Determined Anna Peeters, through sheer perseverance, gets Chief Inspector Jules Maigret to intercede in her family’s case. Located in Givet, a French seaport on the border with Belgium, the Peeters family runs a shop, the Épicerie Peeters (a.k.a. the Flemish House), on the French side of the border with Belgium, a large shop that caters to Belgian sailors who work on the barges that ply the River Meuse. Anna’s brother Joseph, a law student in Nancy 200 kilometers away, is believed to have fathered a child with a lower-class local lass named Germaine Piedboeuf; understandably for the time (the novel, first released in English in 1940 as The Flemish Shop), this bourgeois family insists that “it’s never been proved” and heap scorn on the girl — but, even so, they slip her a monthly maintenance of 100 francs for herself and JoJo, now two-and-a-half.

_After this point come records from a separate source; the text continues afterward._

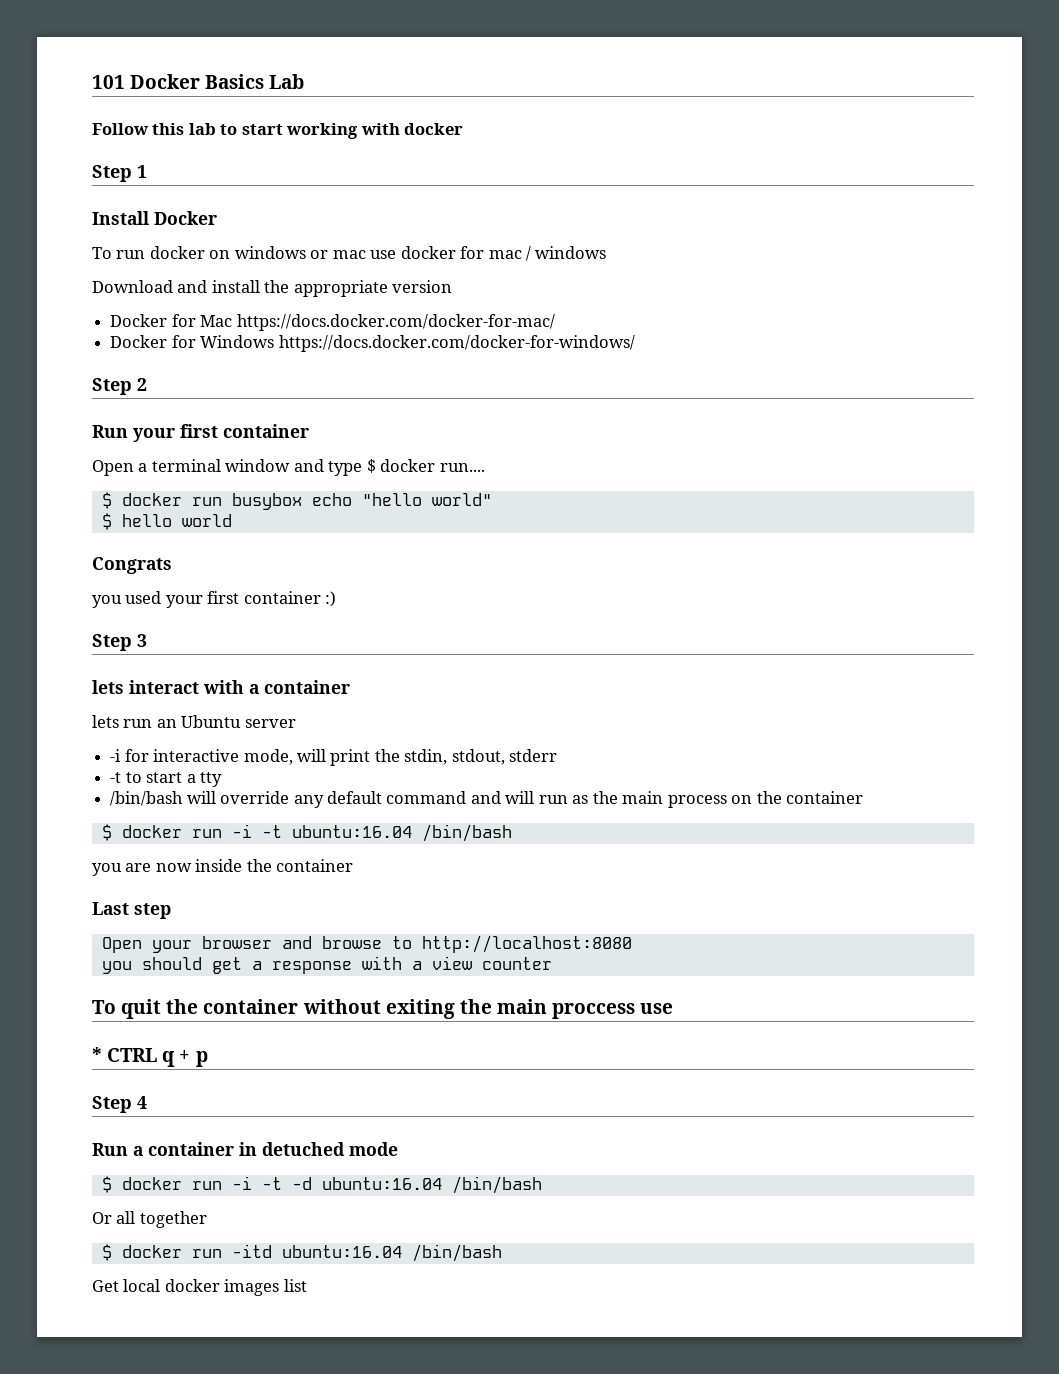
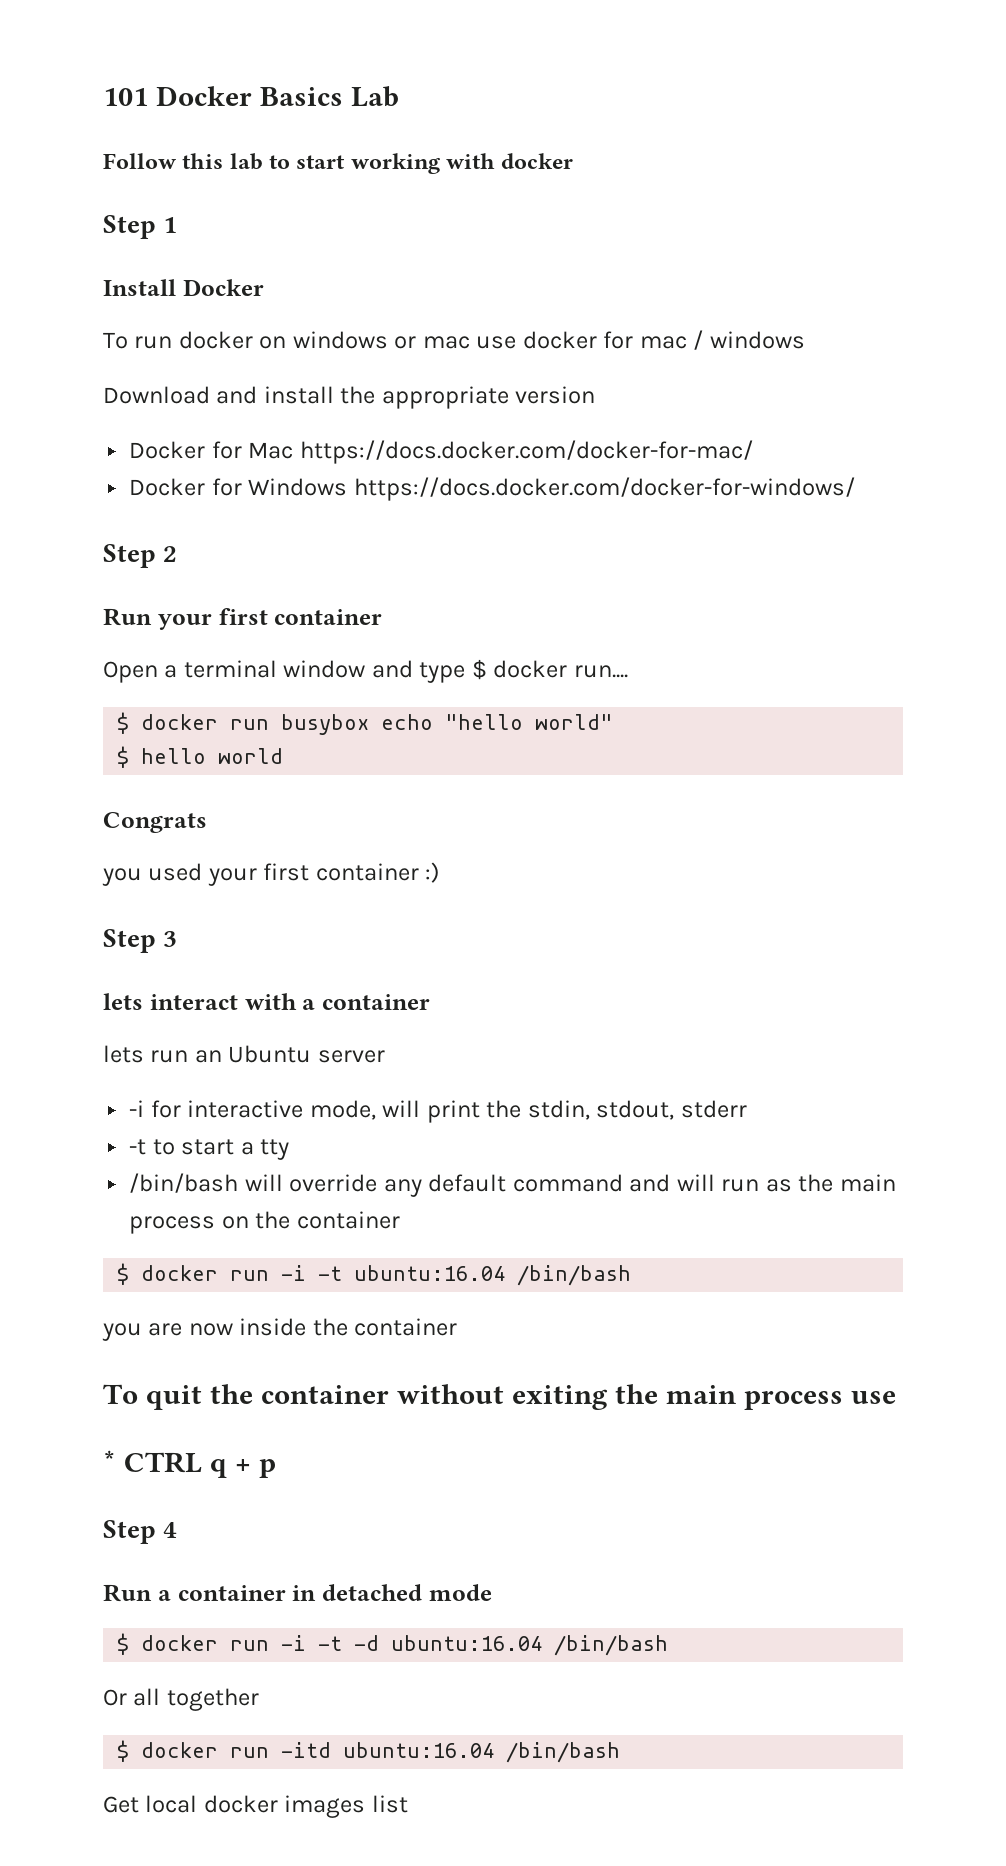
[92,902,171,919] [101,935,632,953] [101,956,552,974] // Last step // Open your browser and browse to http://localhost:8080 // you should get a response with a view counter -> (458, 1327) none
[552,1003,636,1019] proccess -> [743,1391,843,1410] process
[262,1142,345,1156] detuched -> [322,1584,422,1601] detached

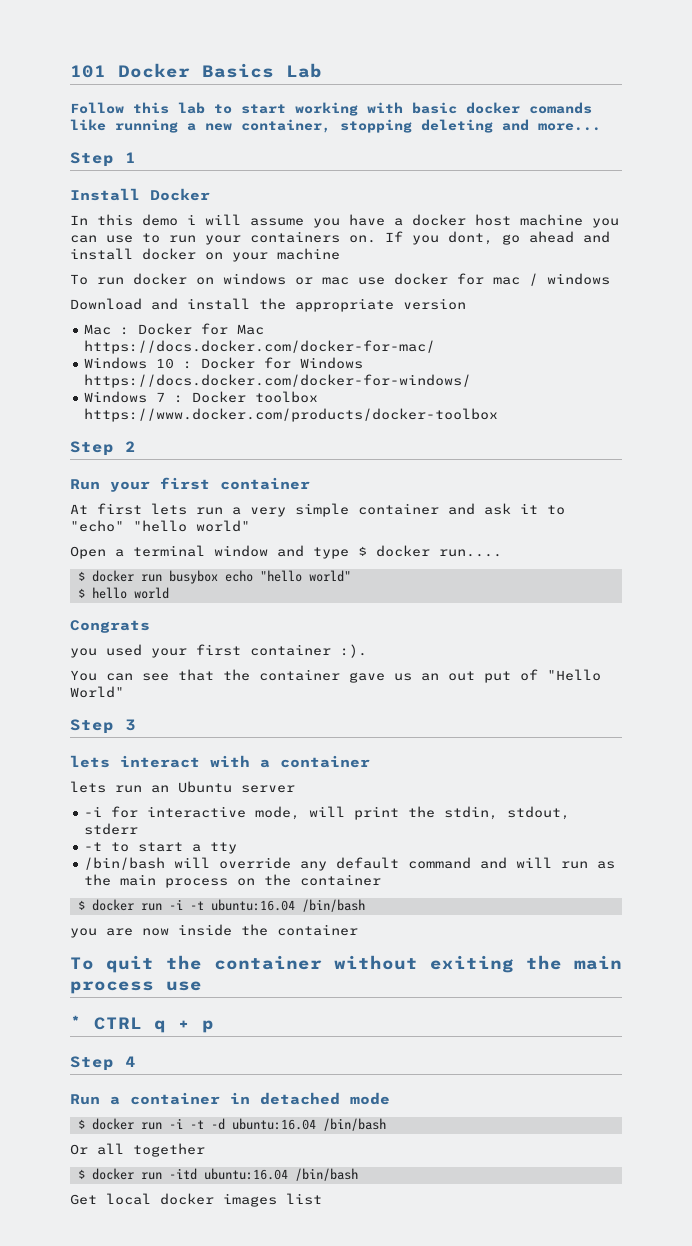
[501,153,574,169] [103,215,178,239] [103,279,264,296] docker // Step 1 // Install Docker -> [412,102,592,114] [70,119,601,133] [70,152,136,167] [70,188,210,201] [70,214,619,228] [70,231,610,245] [70,248,340,262] basic docker comands like running a new container, stopping deleting and more... // Step 1 // Install Docker // In this demo i will assume you have a docker host machine you can use to run your containers on. If you dont, go ahead and install docker on your machine
(596, 395) none -> [84,324,130,335] Mac :
(753, 452) none -> [84,357,193,369] Windows 10 :
(855, 489) none -> [84,391,319,403] [84,408,499,422] // Windows 7 : Docker toolbox https://www.docker.com/products/docker-toolbox
(383, 617) none -> [70,503,565,517] [70,520,250,532] // At first lets run a very simple container and ask it to "echo" "hello world"
[425,862,441,883] :) -> [340,644,367,658] [70,669,601,683] [70,686,124,698] :). // You can see that the container gave us an out put of "Hello World"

But, on Jan. 3, after a row at the Flemish House, Germaine disappears. All of Givet, resentful of the Flemish and well-to-do Peeters family, believes the family guilty. Even the local police tell Maigret they’re sure of the family’s guilt and will make arrests very soon. But Maigret travels from Paris to Givet to see for himself.
The French denizens of Givet harbor such consuming hatred of the Peeters because they’re Flemings and well-to-do. The Flemish House serves as a reminder of how easily prejudice can obscure what’s really going on.
As ever, readers can’t go wrong with a Maigret novel, and The Flemish House is not exception. The ending took me completely by surprise! Also, as ever, the best way to enjoy Chief Inspector Maigret is with the Audible version, narrated by Gareth Armstrong.